Encore et toujours, à la poursuite de la définition de la richesse
Suite à d'intenses échanges avec les amis Momo et BB, qui se sont déroulés par mail – les limitations techniques des commentaires de Blogger ne les rendent pas très propices à de longues discussions serrées – je suis amené repréciser certaines de mes réflexions et, pour d'autres, à les modifier. J'entreprends donc ici un point provisoire, à la manière d'une note d'étape.
Une reformulation en neuf points
- Il faut distinguer la ressource de la richesse. La première est un concept générique, la seconde un concept social, limité aux seules sociétés humaines. Une richesse est donc une ressource qui s'insère dans des rapports sociaux déterminés, qu'il s'agit de préciser.
- La définition recherchée est celle de la richesse, non celle des sociétés dans lesquelles la richesse joue un rôle qui marque les rapports sociaux de son empreinte. Il faut procéder par ordre, et traiter les deux questions successivement.
- La caractéristique la plus fondamentale de la richesse n'est pas d'être transférable, ainsi que je l'écrivais avec trop d'imprécision, mais d'être convertible en biens. De nombreux biens et droits personnels sont transférables, ne serait-ce que par le don ou l'héritage, sans constituer pour autant des richesses.
- La caractère échangeable des biens et des droits qui constituent la richesse fonde leur valeur économique (ou « valeur d'échange ») : cette valeur exprime les rapports quantitatifs dans lesquels l'échange est susceptible de s'effectuer dans une société donnée.
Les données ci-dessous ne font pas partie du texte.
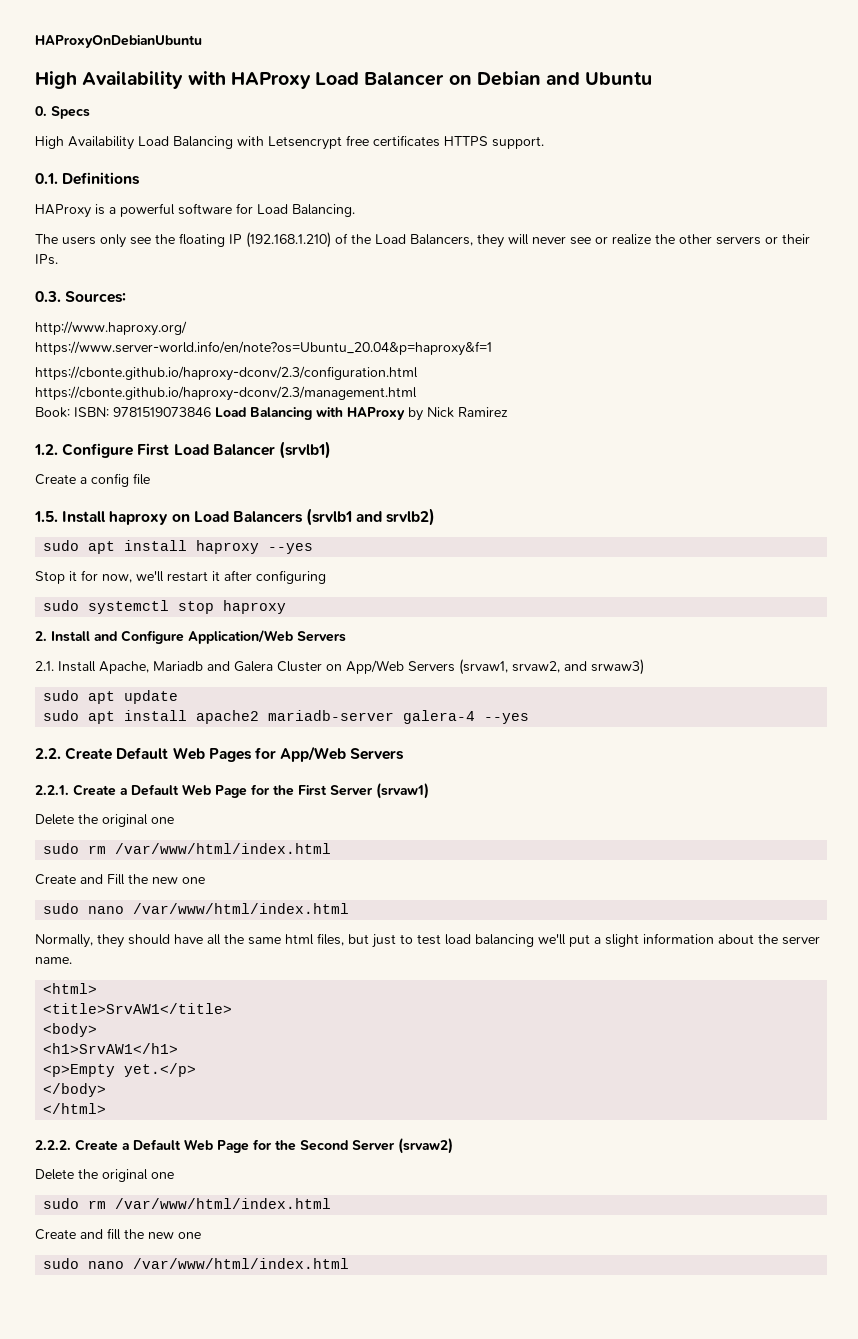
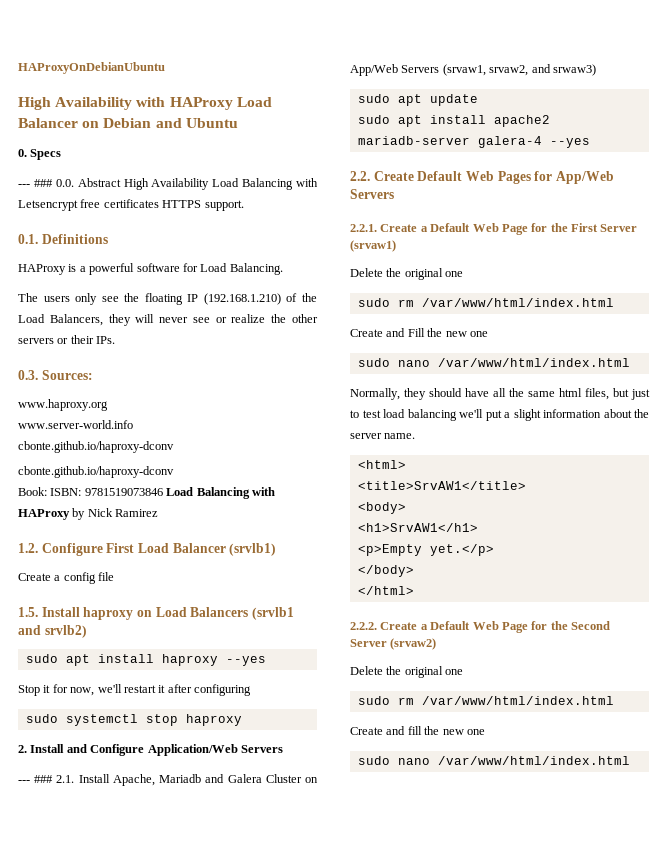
- High Availability Load Balancing with Letsencrypt free certificates HTTPS support.
+ --- ### 0.0. Abstract High Availability Load Balancing with Letsencrypt free certificates HTTPS support.
- http://www.haproxy.org/
- https://www.server-world.info/en/note?os=Ubuntu_20.04&p=haproxy&f=1
- https://cbonte.github.io/haproxy-dconv/2.3/configuration.html
- https://cbonte.github.io/haproxy-dconv/2.3/management.html
+ www.haproxy.org
+ www.server-world.info
+ cbonte.github.io/haproxy-dconv
+ cbonte.github.io/haproxy-dconv
- 2.1. Install Apache, Mariadb and Galera Cluster on App/Web Servers (srvaw1, srvaw2, and srwaw3)
+ --- ### 2.1. Install Apache, Mariadb and Galera Cluster on App/Web Servers (srvaw1, srvaw2, and srwaw3)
- En plus de l'idée de valeur, la richesse comporte celle de réserve de valeur. La richesse peut être mise de côté, conservée et accumulée, afin d'être dépensée en masse ou pour faire face aux imprévus. C'est ce double caractère de convertibilité et de durabilité qui donne à la richesse sa souplesse et qui lui confère sa puissance dans les relations sociales.
- Du point de vue de la nature des éléments en jeu, la distinction pertinente ne se situe pas entre biens matériels et immatériels mais, conformément à la tradition juridique, entre les biens (matériels et immatériels) d'un côté, et les droits sur les personnes de l'autre ; autrement dit, entre droits réels et droits personnels.
- Définition modifiée : la richesse est constituée des biens susceptibles d'être échangés ou fournis comme paiements obligatoires, ainsi que des droits personnels pouvant être échangés contre des biens.
- Des droits personnels pouvant être échangés contre d'autres droits ou cédés en tant que paiement obligatoire, mais ne pouvant pas être échangés contre des biens, n'entrent pas dans le périmètre de la richesse.
- De même qu'un bien quelconque, un droit personnel (celui, par exemple, d'un père sur sa fille, ou d'un mari sur son épouse) ne peut donc être qualifié de richesse ou de non richesse indépendamment du contexte social dans lequel il s'inscrit. Un droit constitue une richesse si et seulement si ils peut être échangé contre des biens.
Proposition supplémentaire : la semi-richesse
Un bien qui fait l'objet d'un échange reste toujours identique à lui-même : seule sa propriété se voit modifiée par la transaction. En revanche certains droits, en changeant de titulaire, sont susceptibles de changer de nature. On pense, par exemple, à celui d'un père sur sa fille qui pourra, dans certaines sociétés, être cédé contre un « prix de la fiancée » ; mais le nouveau titulaire (le mari) ne pourra pas forcément à son tour exiger un prix pour la cession de son épouse. En pareil cas, tout se passe donc comme si, à la différence d'un échange normal qui met en jeu deux éléments qui sont à la fois achetés et vendus, on se trouvait en présence d'un double mouvement unidirectionnel : un droit qui est vendu mais non acheté, et un autre droit, différent du premier, qui est pour sa part acheté mais non vendu. Dans l'exemple précédent : le droit paternel est vendu mais non acheté, tandis que le droit du mari est acheté mais non vendu.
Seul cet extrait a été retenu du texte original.